The other thing I completely forgot -- it's been a while since I've had to functional differentiate -- is that one should have e.g. FunctionalD[f'[y],f[x]] = -DiracDelta'[y-x]. That could probably be fixed by supplementing the pattern in the Cases to include derivatives of f, and include an corresponding appropriate derivative of the DiracDelta in the Map. –  Jeremy Michelson Nov 14 '12 at 2:03
    
I had to downvote this because it returns incorrect results as you notice yourself in the previous comment. –  Jens Nov 15 '12 at 4:45
    
@Jeremy: As far as I'm concerned the rule for the derivative is not overly important (in many cases one would simply get rid of the derivative through a Fourier transform). –  Emerson Nov 15 '12 at 21:46

Mathematica already knows quite a lot about functional derivatives. In particular, you can do variational derivatives. That is, you have to give it the functional and the function (I would strongly suspect that your problem can be written so as to use the VariationalD function). To get started, have a look at the tutorial for the Variational Methods package.

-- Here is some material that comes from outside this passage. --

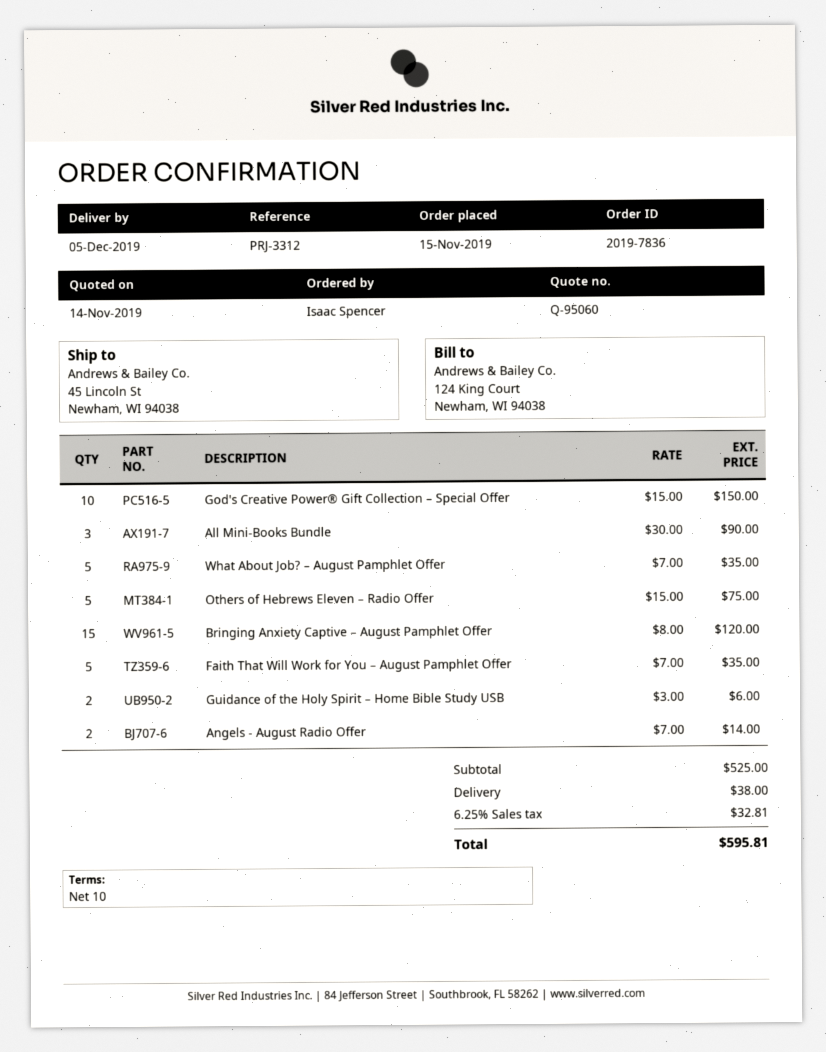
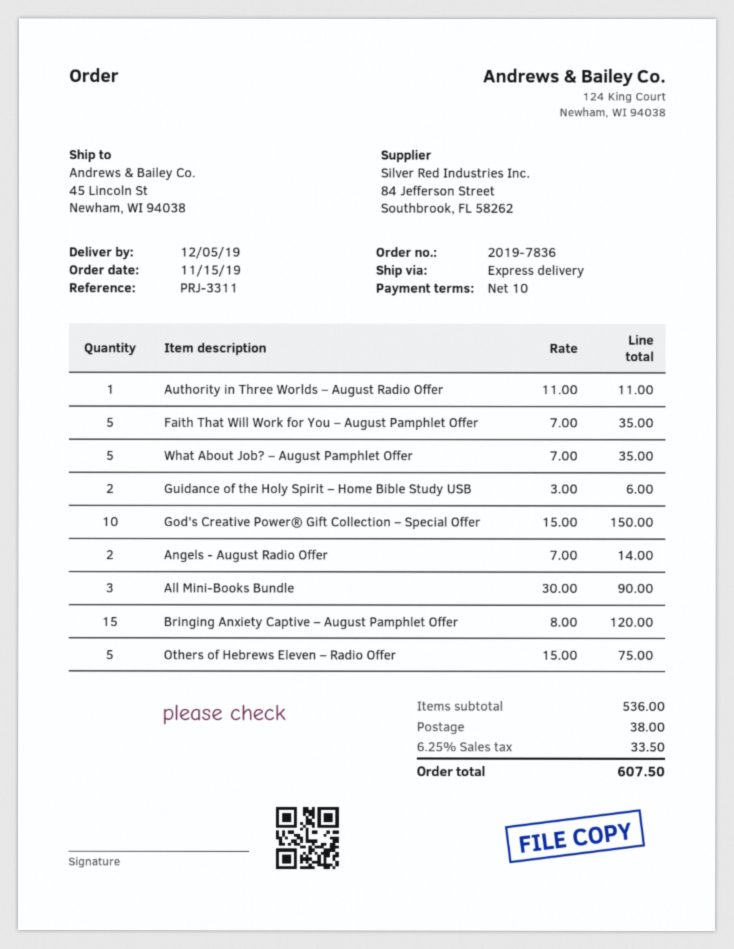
reference: PRJ-3312 -> PRJ-3311
Authority in Three Worlds – August Radio Offer: none -> 1 x 11.00 = 11.00
subtotal: 525.00 -> 536.00
tax: 6.25% = 32.81 -> 6.25% = 33.50
total: 595.81 -> 607.50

Edit: Originally I had a definition based on the Variational Methods package here, but the following method is more transparent, so I removed the original attempt (which also used a different syntax).

Edit 2

I just came across another approach to defining the functional derivative without recourse to the VariationalMethods package. It's directly from the documentation for DiracDelta (under "Applications"):

FunctionalD[functional_, f_[y_]] := 
 Assuming[ Element[y, Reals], 
   Limit[((functional /. f :>  Function[x, f[x] + 
                           ε DiracDelta[x - y]]) - 
      functional)/ε, ε -> 0]]

FunctionalD[f[x]^2, f[y]]

(* ==> 2 DiracDelta[x - y] f[x] *)

FunctionalD[f[x1] f[x2], f[y]]

(* ==> DiracDelta[x2 - y] f[x1] + DiracDelta[x1 - y] f[x2] *)

This satisfies all the requirements of the question without loading a package.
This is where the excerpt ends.